Pierre Chapo

The French Woodworker

Der französische Entwerfer und Kunsttischler Pierre Chapo gilt unter Designexperten immer wieder als Geheimtipp. Seine Arbeiten aus den 1960er und 70er Jahren erzielen bei internationalen Designauktionen heute regelmäßig fünfstellige Preise.

Zusammen mit seinem Sohn Fidel Chapo präsentiert nun Markanto in Deutschland exklusiv seine Entwürfe, die in aufwendiger Handarbeit und mit viel Liebe zum Detail noch immer in Chapos Atelier in Südfrankreich produziert werden.

Geboren 1927 in Paris, studierte Pierre Chapo Architektur an der École des Beaux-Arts. Mitte der 1950er Jahre erfolgten mehrere Reisen nach Amerika, wobei er auch Taliesin West, das berühmte Atelier und Wohnhaus von Frank Lloyd Wright, besuchte. Diese Reisen hatten nachhaltig einen großen Einfluss auf sein späteres Werk. Bereits 1960 erhielt Pierre Chapo die Gold-Medaille der Stadt Paris bei einer Ausstellung von Kunst und Kunsthandwerk.

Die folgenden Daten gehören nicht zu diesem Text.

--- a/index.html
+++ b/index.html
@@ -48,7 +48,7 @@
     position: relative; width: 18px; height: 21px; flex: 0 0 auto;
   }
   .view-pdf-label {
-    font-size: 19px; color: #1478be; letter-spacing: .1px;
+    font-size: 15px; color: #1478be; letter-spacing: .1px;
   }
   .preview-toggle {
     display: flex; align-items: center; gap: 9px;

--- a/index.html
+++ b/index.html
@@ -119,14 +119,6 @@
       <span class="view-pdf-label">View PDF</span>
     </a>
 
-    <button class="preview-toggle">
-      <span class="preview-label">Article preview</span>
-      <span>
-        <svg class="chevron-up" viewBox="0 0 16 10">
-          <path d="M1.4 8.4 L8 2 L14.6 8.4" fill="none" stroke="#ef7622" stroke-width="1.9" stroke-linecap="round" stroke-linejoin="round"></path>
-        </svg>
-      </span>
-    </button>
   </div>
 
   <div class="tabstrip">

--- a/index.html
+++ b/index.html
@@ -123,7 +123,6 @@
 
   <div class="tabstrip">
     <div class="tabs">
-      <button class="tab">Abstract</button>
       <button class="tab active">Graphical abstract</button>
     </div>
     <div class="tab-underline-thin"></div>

Ende der 1950er Jahre startete Pierre Chapo mit seinen eigenen Entwürfen, wobei er sich gemeinsam mit seiner Frau, der Malerin und Bildhauerin Nicole Lormier, auch um die Vermarktung der Möbel kümmerte. Der Vertrieb erfolgte zuerst exklusiv über die 1958 gegründete „Galerie Chapo” in Paris. Dieses Geschäft, in dem auch Isamu Noguchi Leuchten oder Möbel von Knoll International angeboten wurden, war eines der ersten Einrichtungsgeschäfte für hochwertiges Design in Frankreich überhaupt. Ähnlich wie die heutzutage recht bekannte „Galerie Steph Simon”, die das Werk von Jean Prouvé und Charlotte Perriand betreute, wirkte die „Galerie Chapo” als persönlicher Vertrieb der Chapo-Entwürfe. Die Herstellung der Möbel erfolgte dabei bis 1967 in Clamart bei Paris. 1968 zog es die Familie Chapo nach Südfrankreich, wo dann in Gordes bei Avignon das heute noch bestehende Atelier „Chapo Gordes SA“ gegründet wurde.

Geprägt durch die Moderne schuf Pierre Chapo bis in die 1980er Jahre zeitlose Möbel, die durch ihre Formgebung und ihre Langlebigkeit überzeugen. Betrachtet man das verwendete Material, fällt seine Vorliebe für das Laubholz der Ulme und der Eiche auf. Bei seinen Arbeiten ist die Holzoberfläche mit ihrer natürlichen Struktur gleichzeitig ein Element der Gestaltung. Als Entwerfer und Kunsttischler zelebrierte Chapo die Schönheit und Einzigartigkeit des Holzes, gleichzeitig wollte er dabei den Respekt vor der Natur vermitteln. Dabei nutzte Chapo die Eigenschaften des Materials und versuchte möglichst ohne Metallverbindungen auszukommen, indem er meist durchdachte Zapfenverbindungen für die Konstruktion der Objekte verwendete.